Envoy is the **data plane** of Plano. All client traffic — both inbound prompts and outbound LLM calls — flows through Envoy. It provides:

- **L7 HTTP routing** based on paths and custom headers
- **WASM filter execution** for inline request/response transformation
- **Connection pooling and TLS** to upstream LLM providers
- **Retry policies** for resilience
- **Compression/decompression** for LLM streaming responses

### Envoy Listeners

Envoy defines **six listener types**, each serving a distinct role in the request flow:

| Listener | Port | Direction | Purpose |
|---|---|---|---|
| `ingress_traffic` | 10000 (configurable) | Inbound | Client-facing entry point. Forwards all traffic to the prompt gateway listener. |
| `ingress_traffic_prompt` | 10001 | Inbound | **Core processing listener.** Runs both WASM filters (`prompt_gateway` → `llm_gateway`). Routes to LLM providers by `x-arch-llm-provider` header. |
| `outbound_api_traffic` | 11000 | Internal | Routes to upstream developer APIs and agents using `x-arch-upstream` header. No WASM filters. |
| Agent listeners | Per-config | Inbound | One per agent listener in config. Routes to Brightstaff with `/agents/` path prefix. |
| `egress_traffic` | 12000 (configurable) | Outbound | LLM gateway entry for agents/services reaching LLMs. Routes to Brightstaff for routing decisions. |
| `egress_traffic_llm` | 12001 | Outbound | **Final outbound LLM listener.** Runs `llm_gateway.wasm` for auth injection, provider translation, and rate limiting before reaching the actual LLM provider. |

### Envoy Clusters

Envoy manages connections to all upstream services:

**LLM Provider Clusters** — Pre-configured TLS clusters for: OpenAI, Anthropic (Claude), Groq, Mistral, DeepSeek, Gemini, xAI, MoonshotAI, Zhipu, Together AI, and Katanemo's hosted Arch models. Custom-URL providers (e.g., Azure OpenAI, Ollama) are dynamically added from config.

**Internal Clusters:**

| Cluster | Target | Purpose |
|---|---|---|
| `bright_staff` | localhost:9091 | The Brightstaff Rust service |
| `arch_prompt_gateway_listener` | localhost:10001 | Internal forwarding from ingress |
| `arch_listener_llm` | localhost:12001 | Internal forwarding for LLM egress |
| `arch_internal` | localhost:11000 | Outbound API router |

**Dynamic Clusters** — Generated from `endpoints` and `agents` config sections (developer APIs, agent services).

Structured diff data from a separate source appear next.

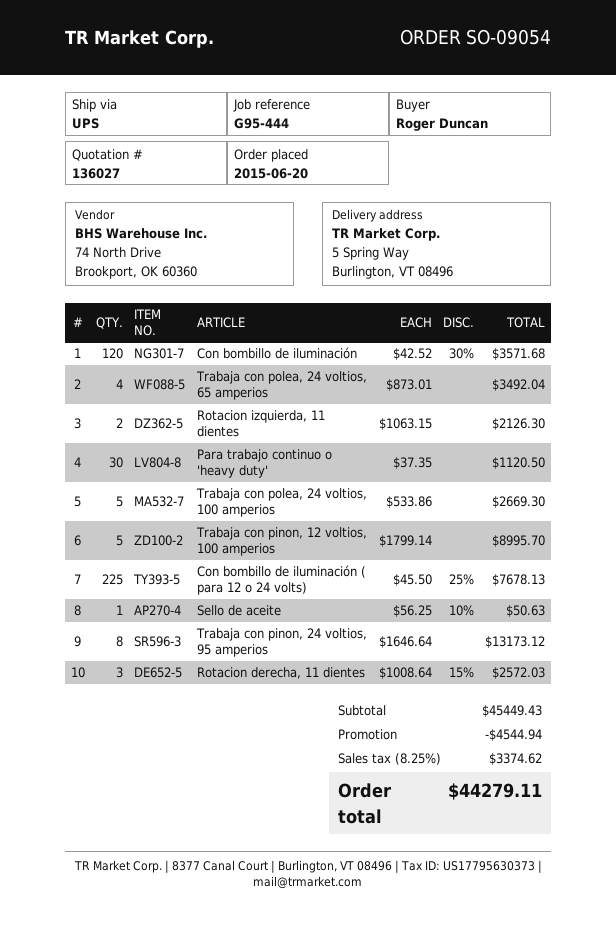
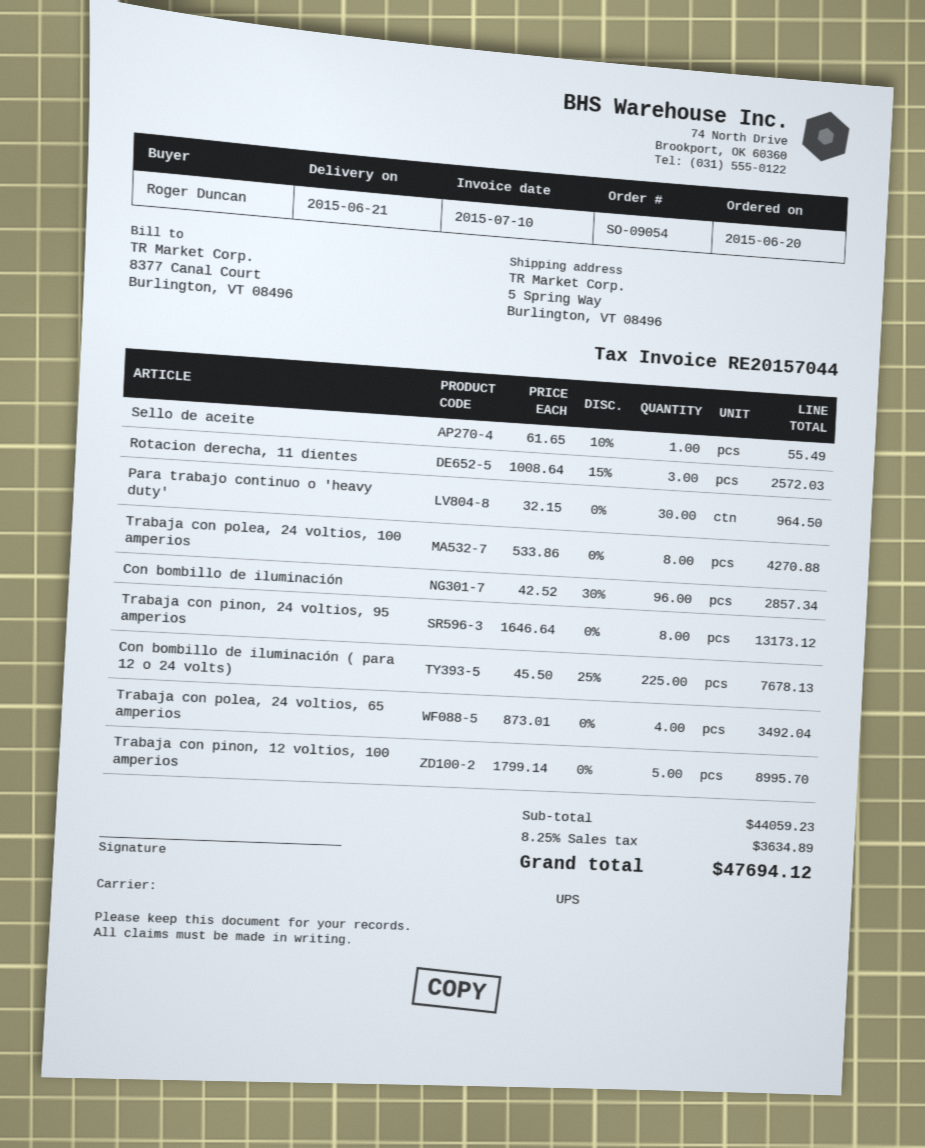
Con bombillo de iluminación: 120 x 42.52 - 30% = 3571.68 -> 96 x 42.52 - 30% = 2857.34
Rotacion izquierda, 11 dientes: 2 x 1063.15 = 2126.30 -> none
Para trabajo continuo o 'heavy duty': 30 x 37.35 = 1120.50 -> 30 x 32.15 = 964.50
Trabaja con polea, 24 voltios, 100 amperios: 5 x 533.86 = 2669.30 -> 8 x 533.86 = 4270.88
Sello de aceite: 1 x 56.25 - 10% = 50.63 -> 1 x 61.65 - 10% = 55.49
subtotal: 45449.43 -> 44059.23
discount: 4544.94 -> none
tax: 8.25% = 3374.62 -> 8.25% = 3634.89
total: 44279.11 -> 47694.12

### Custom Headers Used for Routing

| Header | Set By | Used By | Purpose |
|---|---|---|---|
| `x-arch-llm-provider` | WASM filters | Envoy routes | Selects the LLM provider cluster |
| `x-arch-llm-provider-hint` | Brightstaff | llm_gateway | Hints which provider/model to use |
| `x-arch-upstream` / `x-arch-upstream-host` | WASM filters / Brightstaff | Envoy routes | Targets a specific agent or API endpoint |
| `x-arch-is-streaming` | Brightstaff | llm_gateway | Indicates streaming mode |
| `x-arch-state` | prompt_gateway | prompt_gateway | Carries multi-turn conversation state |
| `x-arch-tool-call` | prompt_gateway | prompt_gateway | Carries tool call metadata |
| `x-arch-api-response` | prompt_gateway | prompt_gateway | Carries developer API response data |
| `x-arch-agent-listener-name` | Envoy | Brightstaff | Identifies which agent listener a request arrived on |

---

## Request Flows

### Flow 1: Direct LLM Chat (`POST /v1/chat/completions`)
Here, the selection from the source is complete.